I felt absolutely nothing. I felt like it was all a dream and I would wake up in England on the day we were supposed to sail. I felt like there was a giant void where my heart should have been. I did not sleep or eat the rest of the time on the boat. I just sat and tried not to think about the ship, about Father, but there was nothing else to think about. Just the sinking and about all the people who had died. One person in particular. The man who had helped my mother raise me and laughed with me and loved me. The man who was always there when I had something wonderful or terrible to tell him. The man I called father and who I never knew how much I loved until he was gone. Why is it that we don’t realize how much you love and care about someone until it is too late? I vowed that I would love people more and let them know how much I loved them while they were still here.
Before we docked in New York, the chaplain onboard gave a thanksgiving ceremony for those of us who had survived and funeral service for the other 1500 who had not. 1500. That is a big number. I never thought I had ever seen that many people in one place. Now I had and I had heard them die. I tried not to think about all the families that had been torn apart. All the families that had gapping holes where there should have been someone laughing or crying with them. Our family, which would never be the same again.

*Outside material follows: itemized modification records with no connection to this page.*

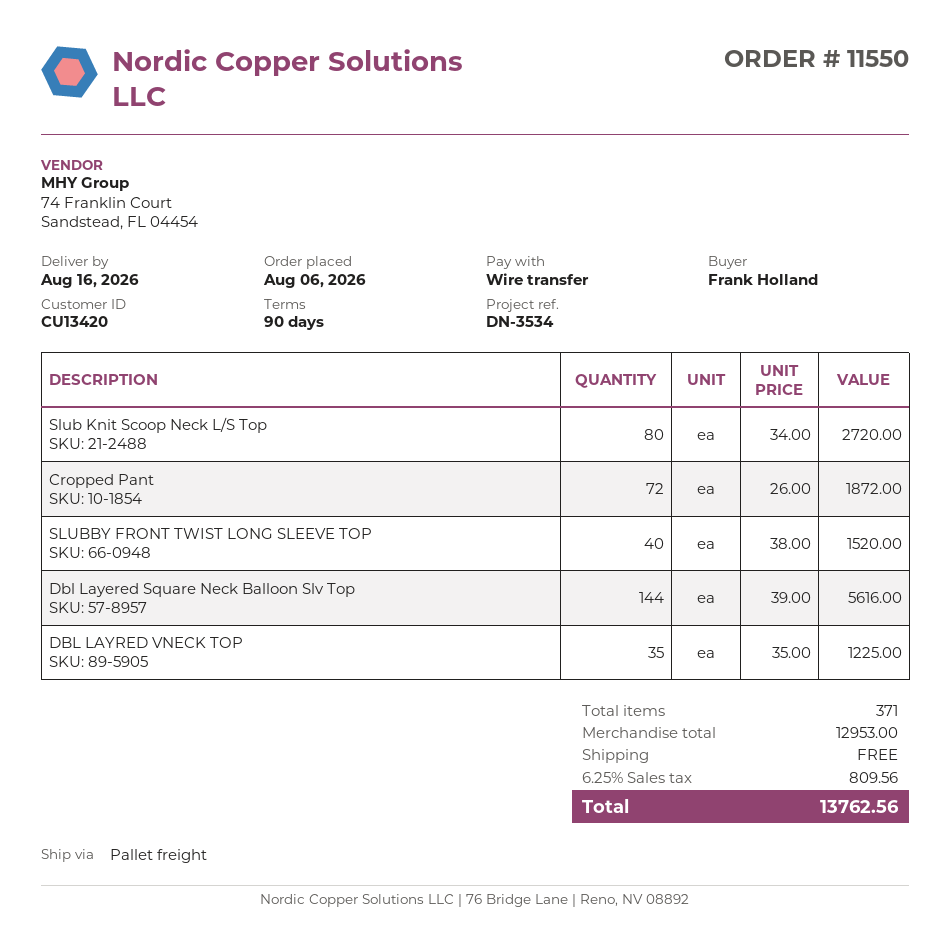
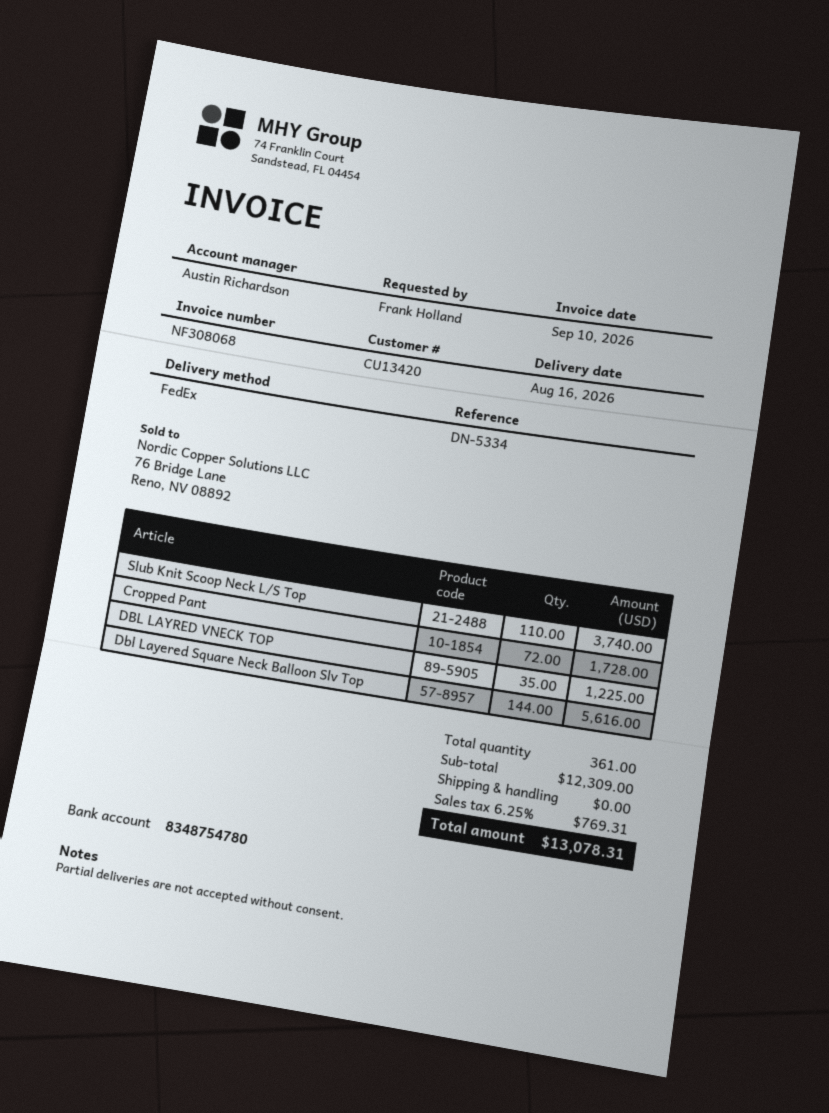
reference: DN-3534 -> DN-5334
shipping method: pallet freight -> FedEx
Slub Knit Scoop Neck L/S Top: 80 for 2720.00 -> 110 for 3740.00
Cropped Pant: 72 for 1872.00 -> 72 for 1728.00
SLUBBY FRONT TWIST LONG SLEEVE TOP: 40 for 1520.00 -> none
total quantity: 371 -> 361
subtotal: 12953.00 -> 12309.00
tax: 6.25% = 809.56 -> 6.25% = 769.31
total: 13762.56 -> 13078.31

When the ship docked, we were some of the first people off. Nathan, Mother and I pushed through the crowds of people looking for loved ones and reporters, trying to get the news. We went to the train station and traveled to our new home in Massachusetts. I thought this trip would be the best time of my life and I would remember it for the rest of my life. I was right that I would remember it for the rest of my life but not why I would. It would not be because it was the best thing that ever happened to me, but because it was one of the worst. My father and over 1500 other people died. I would remember it because it was such a terrible tragedy. I would remember it because I learned that life is short and you must live it to its fullest, because you never know what could happen to you.